'A major setback': Sudan's Hamdok fears for country's future amid mass protests
Hamdok, speaking on Saturday, called for a political agreement to safeguard the country's future as protests across the country continue in the weeks after the 25 October military coup.
"We face today a major setback to the path of our revolution that threatens the country’s security, unity, and stability, which alerts us to the beginning of a backslide into a pit that leaves us neither a nation nor a revolution," Hamdok said.
Demonstrators initially took to the streets following October's coup. While an agreement to reinstate Hamdok, who had been under house arrest, was announced on 21 November, the agreement has failed to quell civil unrest.
The deal, which included the release of political detainees and the formation of an independent cabinet of technocrats, has faced challenges: particularly on the creation of transitional institutions, the position of the army, and even the formation of a new sovereign council.
A planned protest on Sunday is set to mark the third anniversary of demonstrations that started a popular uprising that led to the overthrow of long-ruling autocrat Omar al-Bashir.

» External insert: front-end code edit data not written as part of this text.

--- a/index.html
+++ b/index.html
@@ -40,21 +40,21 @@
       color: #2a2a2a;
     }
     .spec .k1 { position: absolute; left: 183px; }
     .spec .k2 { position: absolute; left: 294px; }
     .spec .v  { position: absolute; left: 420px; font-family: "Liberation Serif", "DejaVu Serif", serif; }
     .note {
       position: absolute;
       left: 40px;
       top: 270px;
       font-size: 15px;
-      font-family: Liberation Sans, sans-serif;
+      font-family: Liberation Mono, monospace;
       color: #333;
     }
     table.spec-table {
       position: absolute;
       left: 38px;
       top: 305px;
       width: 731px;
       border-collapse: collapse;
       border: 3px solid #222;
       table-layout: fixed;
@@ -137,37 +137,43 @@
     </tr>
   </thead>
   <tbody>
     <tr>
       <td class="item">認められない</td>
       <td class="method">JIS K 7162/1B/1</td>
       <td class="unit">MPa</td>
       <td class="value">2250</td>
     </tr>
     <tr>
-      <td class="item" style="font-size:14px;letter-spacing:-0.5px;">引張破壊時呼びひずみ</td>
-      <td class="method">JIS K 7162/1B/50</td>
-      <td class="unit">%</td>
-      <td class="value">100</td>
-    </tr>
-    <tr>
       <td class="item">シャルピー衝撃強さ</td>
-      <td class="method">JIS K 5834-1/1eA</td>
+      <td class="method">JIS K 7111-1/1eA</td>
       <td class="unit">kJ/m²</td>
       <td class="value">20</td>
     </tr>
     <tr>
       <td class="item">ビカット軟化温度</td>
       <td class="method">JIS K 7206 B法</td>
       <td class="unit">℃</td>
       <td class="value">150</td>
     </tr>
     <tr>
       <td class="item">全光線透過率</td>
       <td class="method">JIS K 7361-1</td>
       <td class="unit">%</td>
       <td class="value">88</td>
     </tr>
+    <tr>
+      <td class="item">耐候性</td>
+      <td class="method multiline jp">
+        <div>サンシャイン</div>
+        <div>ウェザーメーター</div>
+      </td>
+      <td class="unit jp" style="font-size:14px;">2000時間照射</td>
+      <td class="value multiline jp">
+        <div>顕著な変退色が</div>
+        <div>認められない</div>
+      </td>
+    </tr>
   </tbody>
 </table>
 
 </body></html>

The 25 October coup ended a partnership between military leaders and civilian political parties following Bashir’s removal. Those parties, and neighbourhood resistance committees that have organised several mass protests, have rejected dialogue and partnership with the military.
'I want on this occasion to renew my invitation to all revolutionary forces'
- Sudanese Prime Minister Abdalla Hamdok
The agreement reinstating Hamdok faces opposition from protesters who previously saw him as a symbol of resistance to military rule and denounced it as a betrayal.

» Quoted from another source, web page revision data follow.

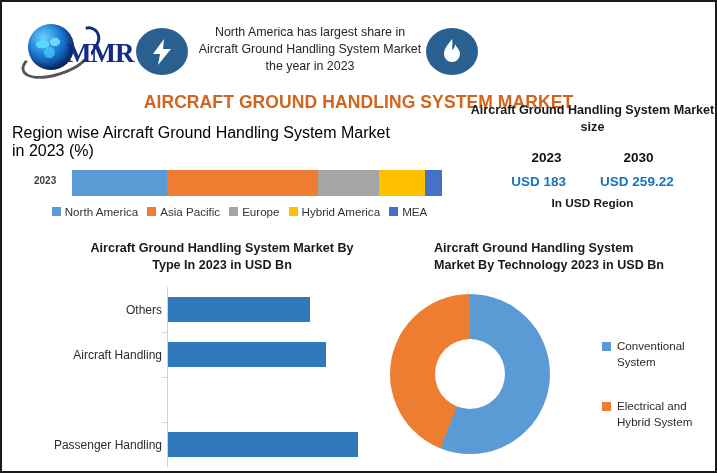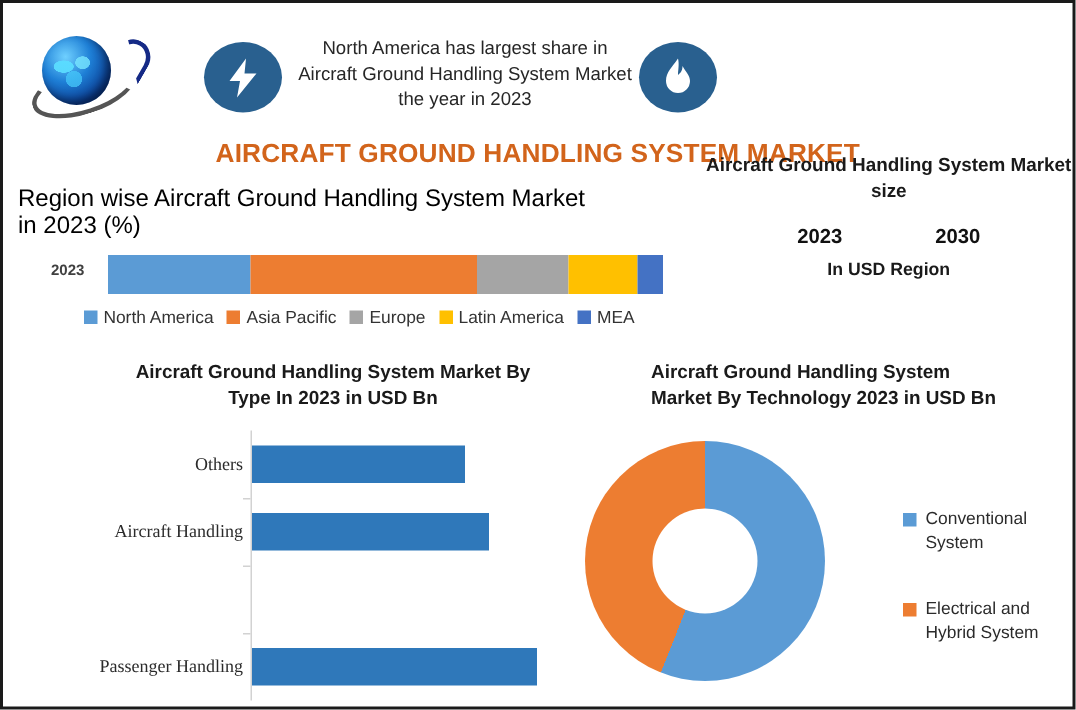--- a/index.html
+++ b/index.html
@@ -72,21 +72,21 @@
   .size-unit{margin-top:7px;font-weight:bold;font-size:11.8px;color:#1a1a1a;}
 
   
   .type-block{position:absolute;left:10px;top:238px;width:420px;}
   .type-title{text-align:center;font-weight:bold;font-size:12.6px;color:#1a1a1a;line-height:17px;}
 
   .type-chart{position:absolute;left:10px;top:285px;width:420px;height:180px;}
   .type-axis{position:absolute;left:155px;top:0;width:1px;height:180px;background:#d2d2d2;}
   .type-rows{position:absolute;left:0;top:0;width:100%;height:180px;}
   .type-row{position:absolute;left:0;width:100%;height:45px;display:flex;align-items:center;}
-  .type-label{width:150px;text-align:right;padding-right:6px;font-size:12px;color:#2b2b2b;font-family:Liberation Serif, serif;}
+  .type-label{width:150px;text-align:right;padding-right:6px;font-size:12px;color:#2b2b2b;}
   .type-bar{height:25px;background:#2f78ba;}
   .type-tick{position:absolute;left:150px;width:5px;height:1px;background:#d2d2d2;}
 
   
   .tech-block{position:absolute;left:432px;top:238px;width:282px;}
   .tech-title{text-align:left;font-weight:bold;font-size:12.6px;color:#1a1a1a;line-height:17px;}
 
   .donut{position:absolute;left:388px;top:292px;width:160px;height:160px;border-radius:50%;}
   .donut-hole{position:absolute;left:433px;top:337px;width:70px;height:70px;border-radius:50%;background:#fff;}
 
@@ -99,20 +99,21 @@
 <body>
 
 <div class="infographic">
 
   <div class="header">
 
     <div class="logo">
       <div class="globe"></div>
       <div class="ring"></div>
       <div class="swoosh"></div>
+      <div class="mmr">MMR</div>
     </div>
 
     <div class="badge-icon badge-bolt">
       <svg width="22" height="28" viewBox="0 0 22 28" aria-hidden="true">
         <polygon points="13,1 2,16 9,16 7,27 20,11 12,11" fill="#ffffff"></polygon>
       </svg>
     </div>
 
     <div class="hdr-text hdr-left">North America has largest share in Aircraft Ground Handling System Market the year in 2023</div>
 
@@ -150,33 +151,37 @@
       <div class="lg">
         <span class="sw" style="background: rgb(237, 125, 49);"></span>
         <span>Asia Pacific</span>
       </div>
       <div class="lg">
         <span class="sw" style="background: rgb(165, 165, 165);"></span>
         <span>Europe</span>
       </div>
       <div class="lg">
         <span class="sw" style="background: rgb(255, 192, 0);"></span>
-        <span>Latin America</span>
+        <span>Hybrid America</span>
       </div>
       <div class="lg">
         <span class="sw" style="background: rgb(68, 114, 196);"></span>
         <span>MEA</span>
       </div>
     </div>
 
   <div class="size-panel">
     <div class="size-title">Aircraft Ground Handling System Market size</div>
     <div class="size-years">
       <span>2023</span>
       <span>2030</span>
+    </div>
+    <div class="size-vals">
+      <span>USD 183</span>
+      <span>USD 259.22</span>
     </div>
     <div class="size-unit">In USD Region</div>
   </div>
 
   <div class="type-block">
     <div class="type-title">Aircraft Ground Handling System Market By</div>
     <div class="type-title">Type In 2023 in USD Bn</div>
   </div>
 
   <div class="type-chart">

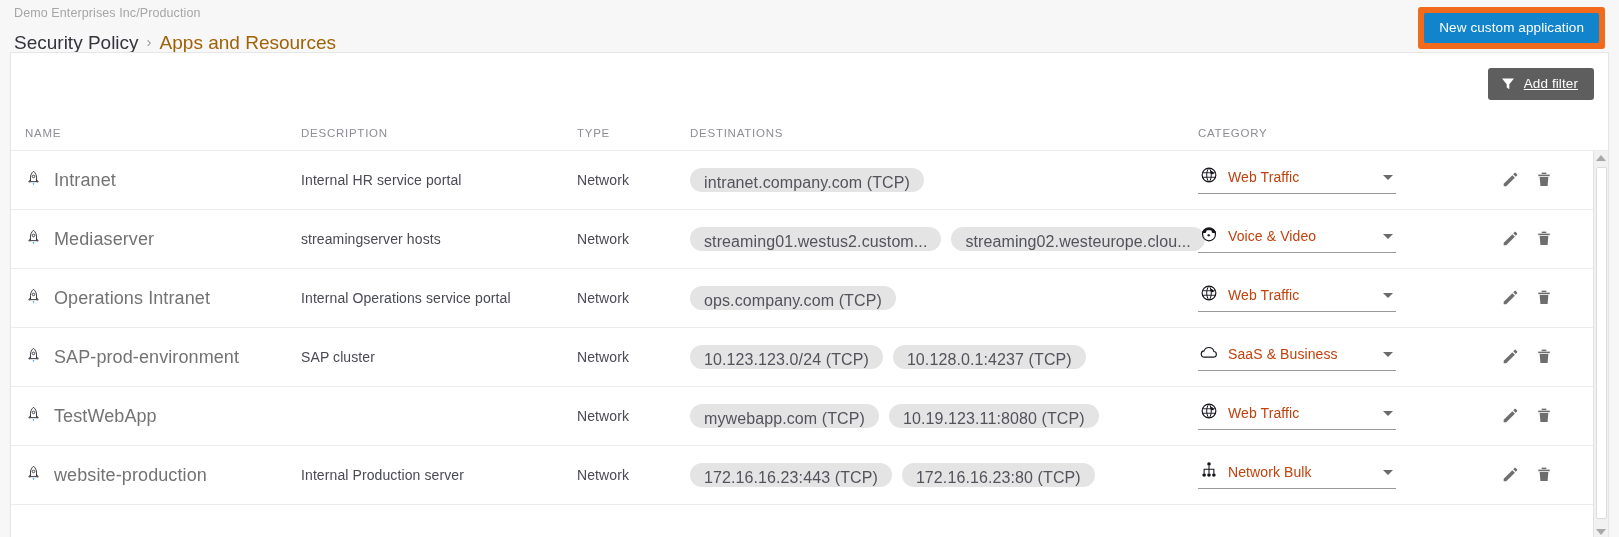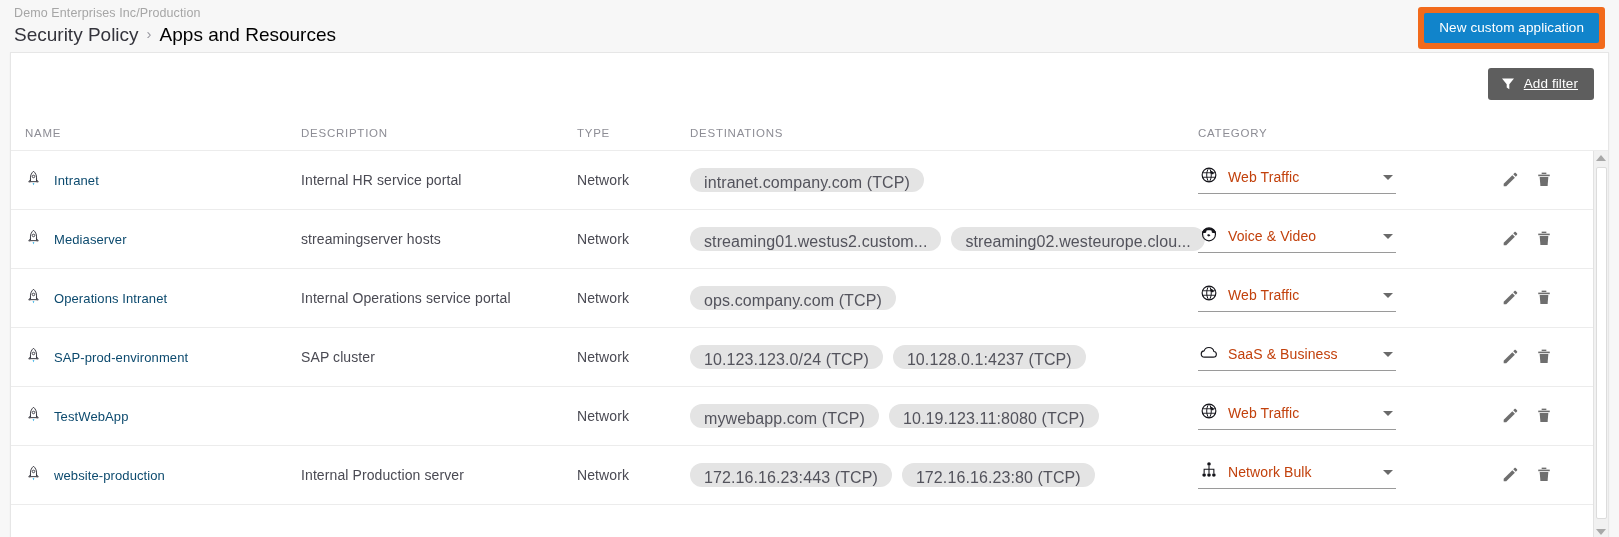--- a/index.html
+++ b/index.html
@@ -21,32 +21,32 @@
   .breadcrumb-org {
     font-size: 12.5px;
     color: #a6a6a6;
     letter-spacing: .1px;
     line-height: 15px;
   }
   .breadcrumb-main {
     display: flex;
     align-items: center;
     gap: 8px;
-    margin-top: 2px;
+    margin-top: 10px;
     font-size: 19px;
     color: #34343c;
     line-height: 24px;
   }
   .breadcrumb-sep {
     font-size: 15px;
     color: #9a9aa2;
     position: relative;
     top: -1px;
   }
-  .breadcrumb-current { color: #000000; }
+  .breadcrumb-current { color: #a16207; }
 
   .new-app-wrap {
     position: absolute;
     right: 14px;
     top: 7px;
     padding: 3px;
     border: 3px solid #f26a1b;
     border-radius: 3px;
     background: #f26a1b;
   }
@@ -133,22 +133,22 @@
     border-bottom: 1px solid #ececec;
   }
   .row:last-child { border-bottom: none; }
 
   .name-cell {
     display: flex;
     align-items: center;
     gap: 12px;
   }
   .cell-text {
-    font-size: 13px;
-    color: #0c4a6e;
+    font-size: 18px;
+    color: #737373;
     letter-spacing: .1px;
   }
   .desc-text, .type-text {
     font-size: 14px;
     color: #4a4a53;
     letter-spacing: .1px;
   }
 
   .chips { display: flex; align-items: center; gap: 10px; }
   .chip {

Hamdok acknowledged the failure of previous mediation attempts but called for a new political agreement.
"Unfortunately all these attempts have stumbled because of the insistence on the differing stances and views of the different forces," he said.
"I want on this occasion to renew my invitation to all revolutionary forces and all those who believe in a civilian democratic transition to agree to a political covenant that addresses the deficits of the past and achieves the remainder of the revolution’s goals."
Tear gas was fired at thousands of supporters of Sudan's opposition Forces for Freedom and Change movement who gathered in the capital Khartoum on Friday, witnesses said. The source of the tear gas was unclear.
Footage posted online showed the gas being thrown into the crowd with plumes of gas choking protesters, including former ministers from Sudan's ousted transitional government.